1. A pharmaceutical composition containing omega-3 fatty acid glycerides for preventing and / or treating pain, wherein the proportion of triglycerides in the omega-3 fatty acid glycerides is 60 wt% or more.
2. The omega-3 fatty acid is selected from the group consisting of α-linolenic acid (ALA), stearidonic acid (SDA), eicosapentaenoic acid (EPA), docosapentaenoic acid (DPA), and docosahexaenoic acid (DHA). The pharmaceutical composition according to claim 1, comprising a target omega-3 fatty acid, wherein the target omega-3 fatty acid accounts for 90 wt% or more of the total omega-3 fatty acid.
3. The pharmaceutical composition according to claim 2, wherein the omega-3 fatty acid is docosahexaenoic acid (DHA).
4. The omega-3 fatty acid glyceride is obtained by performing a treatment selected from the group consisting of an enzymatic treatment and a chemical treatment on a substance selected from the group consisting of an omega-3 fatty acid and a lower alcohol ester thereof. The pharmaceutical composition according to claim 1.
5. The pharmaceutical composition according to claim 1, which is taken orally.
6. The pharmaceutical composition of claim 1, wherein the pharmaceutical composition is administered as an infusion.
7. The pain is arthritis, osteoarthritis, indirect rheumatism, autoimmune disorders, sudden recurrence of chronic diseases, pain from fever, and secondary pain for pain disorders or other symptoms, dysmenorrhea Pain, fibromyalgia, musculoskeletal pain, toothache, postoperative pain, familial adenomatous polyposis, pain from other neoplastic diseases, pain from COX-2 mediated symptoms, burns The pharmaceutical composition according to claim 1, selected from the group consisting of pain and pain associated with trauma.

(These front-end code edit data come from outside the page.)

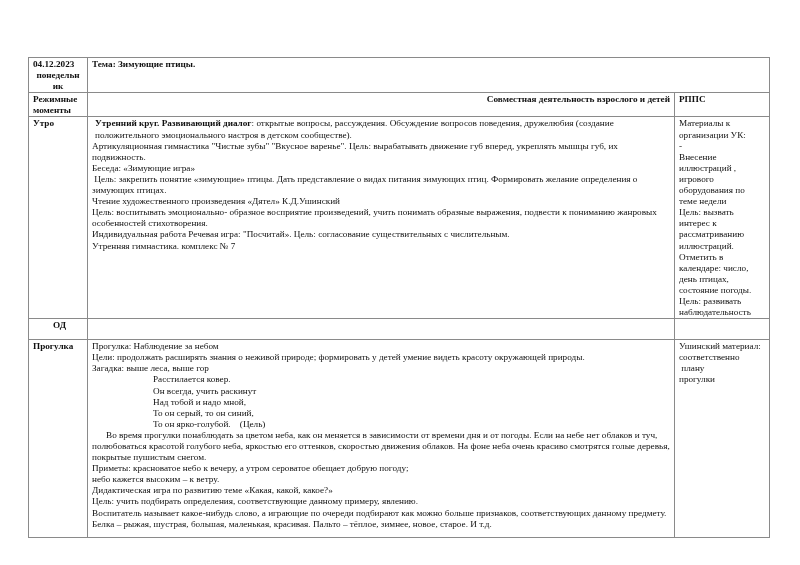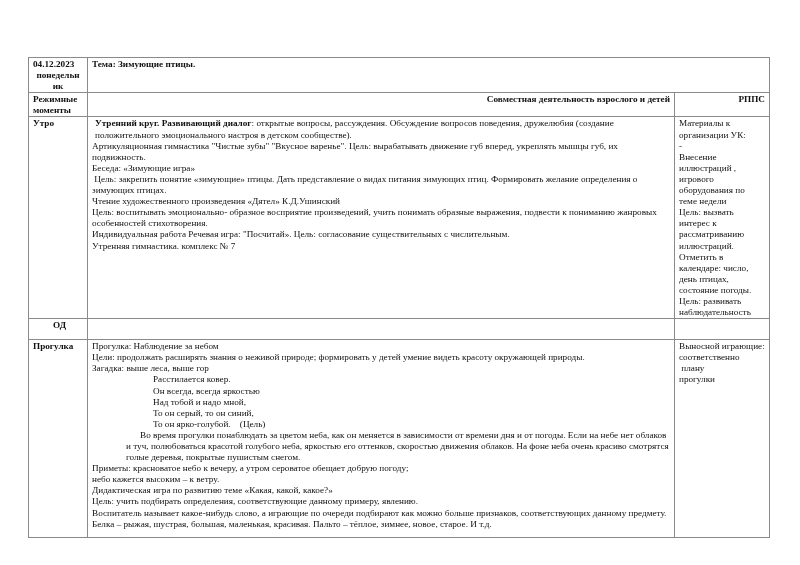--- a/index.html
+++ b/index.html
@@ -21,7 +21,7 @@
   tr.r-morning td { height: 194px; }
   tr.r-od td { height: 19px; padding-left: 24px; }
   tr.r-walk td { height: 196px; }
-  .rpps-h { padding-left: 10px; text-align: right; }
+  .rpps-h { padding-left: 10px; }
 </style>
 </head>
 <body>

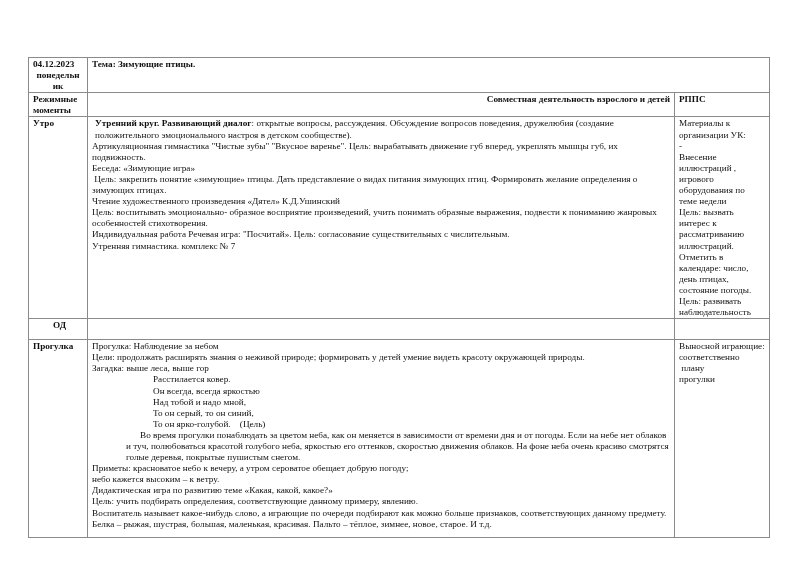--- a/index.html
+++ b/index.html
@@ -98,7 +98,7 @@
       <span class="line">Белка – рыжая, шустрая, большая, маленькая, красивая. Пальто – тёплое, зимнее, новое, старое. И т.д.</span>
     </td>
     <td>
-      <span class="line">Выносной играющие:</span>
+      <span class="line">Ушинский материал:</span>
       <span class="line">соответственно</span>
       <span class="line"> плану</span>
       <span class="line">прогулки</span>

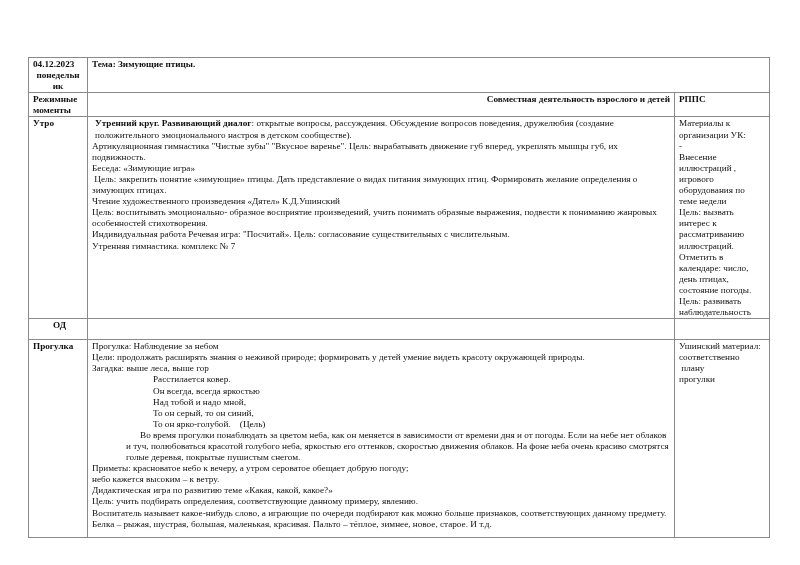--- a/index.html
+++ b/index.html
@@ -85,7 +85,7 @@
       <span class="line">Цели: продолжать расширять знания о неживой природе; формировать у детей умение видеть красоту окружающей природы.</span>
       <span class="line">Загадка: выше леса, выше гор</span>
       <span class="line indent-poem">Расстилается ковер.</span>
-      <span class="line indent-poem">Он всегда, всегда яркостью</span>
+      <span class="line indent-poem">Он всегда, учить раскинут</span>
       <span class="line indent-poem">Над тобой и надо мной,</span>
       <span class="line indent-poem">То он серый, то он синий,</span>
       <span class="line indent-poem">То он ярко-голубой.    (Цель)</span>

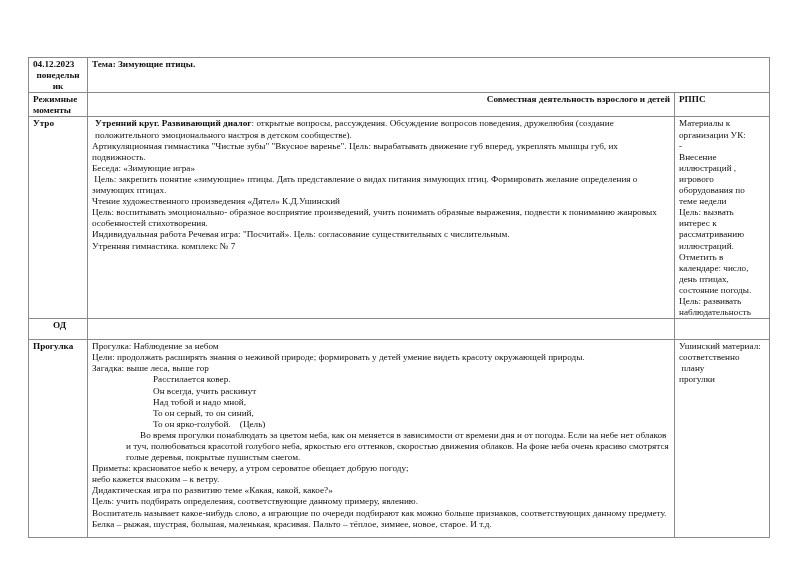--- a/index.html
+++ b/index.html
@@ -15,7 +15,7 @@
   .line { display: block; white-space: pre-wrap; }
   .indent-poem { padding-left: 61px; }
   .ind1 { padding-left: 3px; }
-  .para-indent { text-indent: 14px; margin-left: 34px; }
+  .para-indent { text-indent: 14px; }
   tr.r-head td { height: 32px; }
   tr.r-cols td { height: 22px; }
   tr.r-morning td { height: 194px; }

8. An eating and drinking composition containing omega-3 fatty acid glycerides for preventing and / or treating pain, wherein the ratio of triglycerides in the omega-3 fatty acid glycerides is 60 wt% or more.
9. The omega-3 fatty acid is selected from the group consisting of α-linolenic acid (ALA), stearidonic acid (SDA), eicosapentaenoic acid (EPA), docosapentaenoic acid (DPA), and docosahexaenoic acid (DHA). The composition for eating and drinking according to claim 8, comprising a target omega-3 fatty acid, wherein the target omega-3 fatty acid accounts for 90 wt% or more of the total omega-3 fatty acid.
10. The composition for eating and drinking according to claim 9, wherein the omega-3 fatty acid is docosahexaenoic acid (DHA).
11. The omega-3 fatty acid glyceride is obtained by performing a treatment selected from the group consisting of an enzymatic treatment and a chemical treatment on a substance selected from the group consisting of an omega-3 fatty acid and a lower alcohol ester thereof. The composition for eating and drinking according to claim 8.
12. The pain is arthritis, osteoarthritis, indirect rheumatism, autoimmune disorders, sudden recurrence of chronic diseases, pain from fever, and secondary pain for pain disorders or other symptoms, dysmenorrhea Pain, fibromyalgia, musculoskeletal pain, toothache, postoperative pain, familial adenomatous polyposis, pain from other neoplastic diseases, pain from COX-2 mediated symptoms, burns The composition for eating and drinking according to claim 8, which is selected from the group consisting of pain and pain associated with trauma.